((
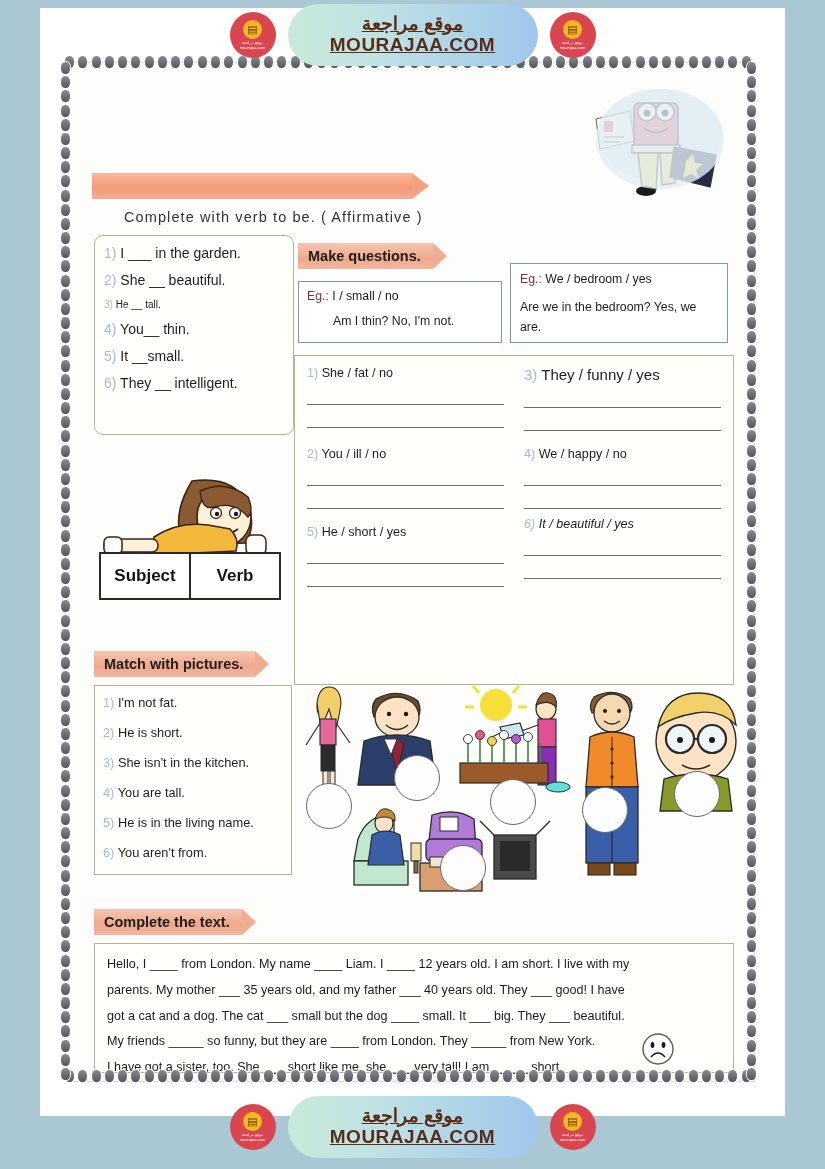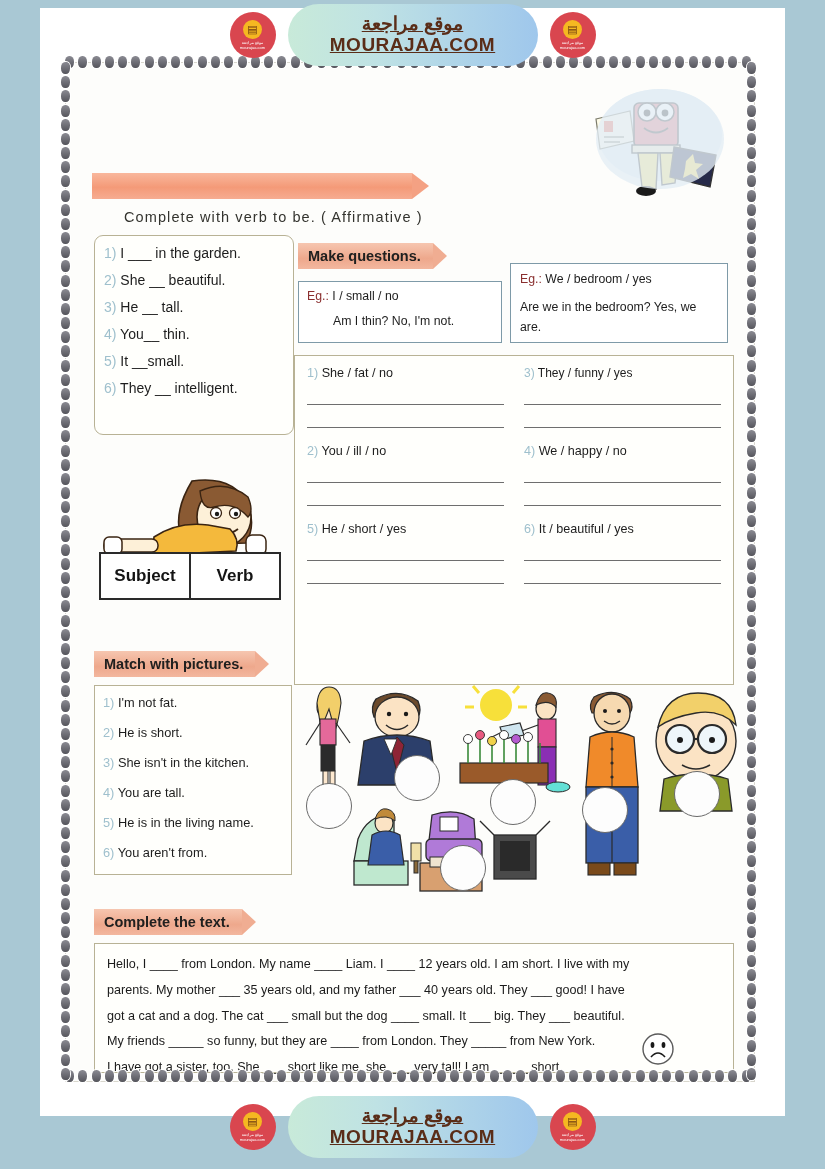--- a/index.html
+++ b/index.html
@@ -213,7 +213,7 @@
         <span class="num">2)</span>
         <span>She __ beautiful.</span>
       </div>
-      <div style="font-size:14px; color:#1d1d1d; margin:0 0 11px 0;">
+      <div style="font-size:10px; color:#1d1d1d; margin:0 0 11px 0;">
         <span class="num">3)</span>
         <span>He __ tall.</span>
       </div>

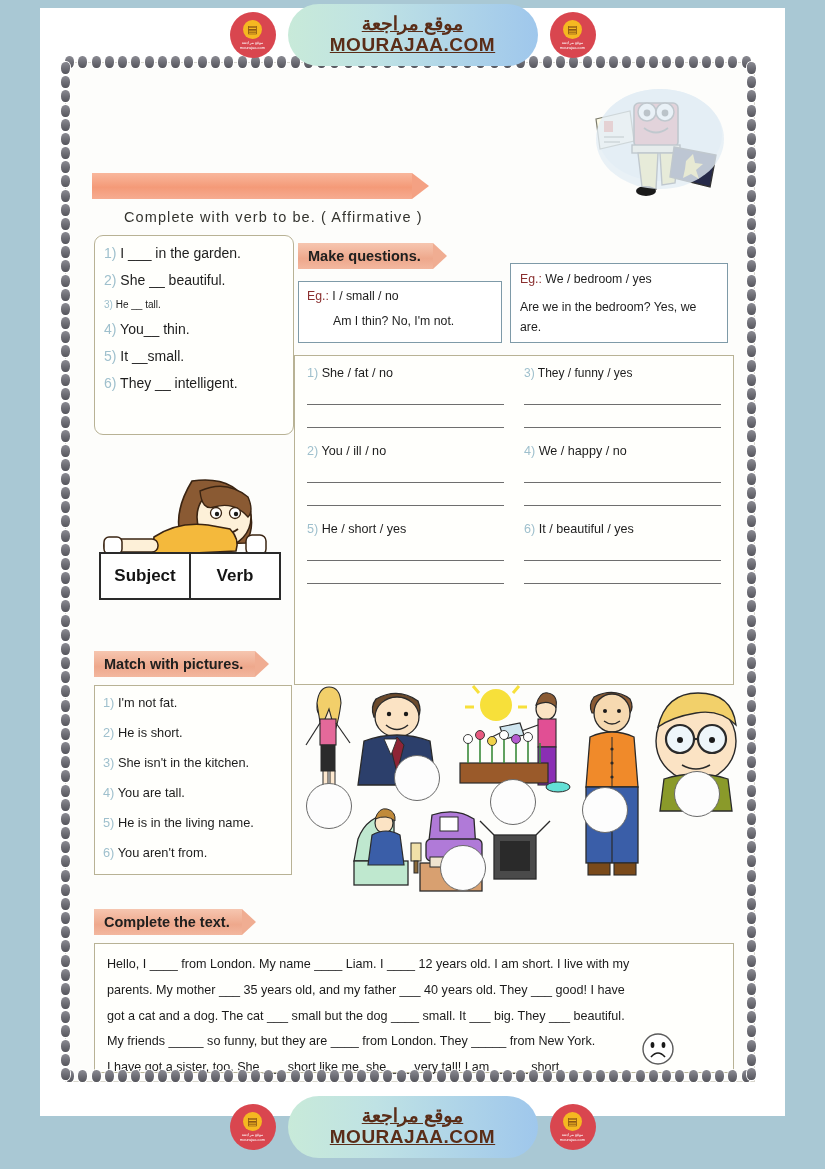--- a/index.html
+++ b/index.html
@@ -289,7 +289,7 @@
       </div>
 
       <div>
-        <div style="font-size:12px; color:#1d1d1d;">
+        <div style="font-size:15px; color:#1d1d1d;">
           <span class="num">3)</span>
           <span>They / funny / yes</span>
         </div>

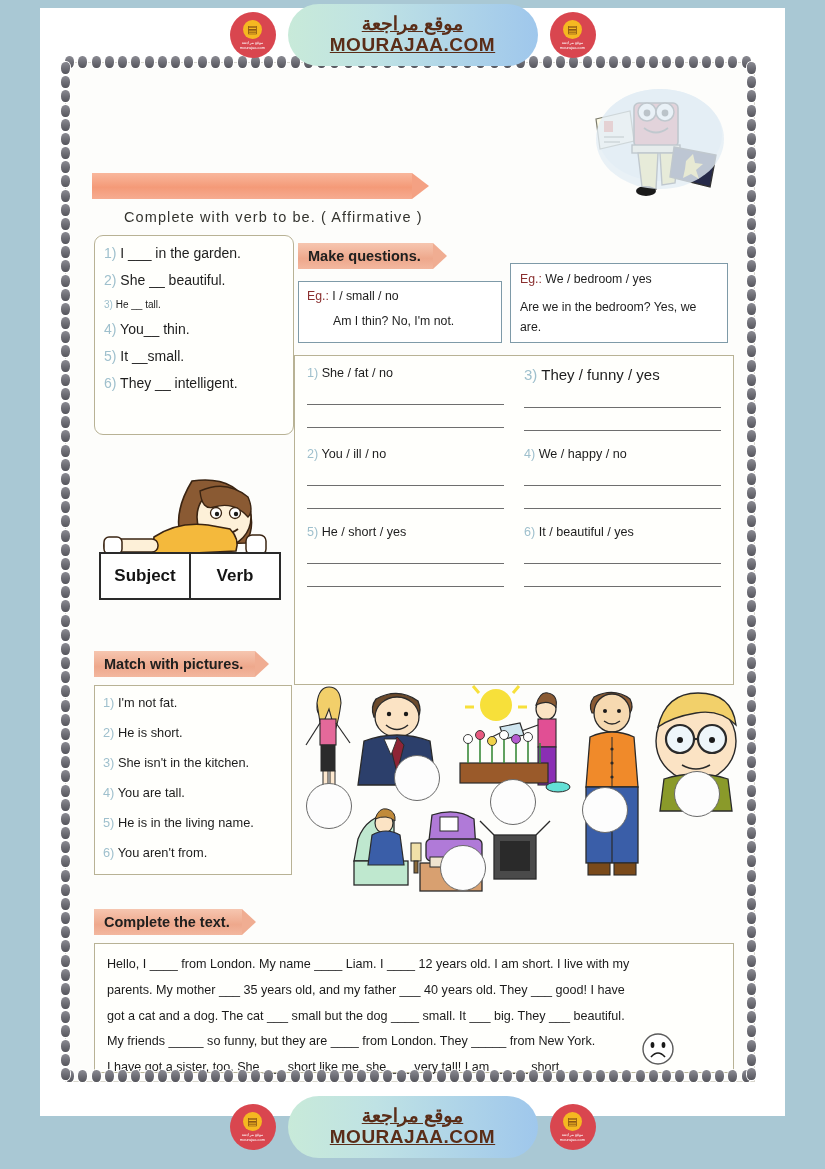--- a/index.html
+++ b/index.html
@@ -324,7 +324,7 @@
         <div class="q-line" style="margin-top:22px;"></div>
       </div>
 
-      <div style="margin-top:16px;">
+      <div style="margin-top:8px;font-style:italic;">
         <div style="font-size:12.6px; color:#1d1d1d;">
           <span class="num">6)</span>
           <span>It / beautiful / yes</span>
))
ACTIVITY: Each line of the listing that includes the word "class" should be copied out.

FINAL ANSWER:
         <span class="num">2)</span>
         <span class="num">3)</span>
           <span class="num">3)</span>
         <div class="q-line" style="margin-top:22px;"></div>
           <span class="num">6)</span>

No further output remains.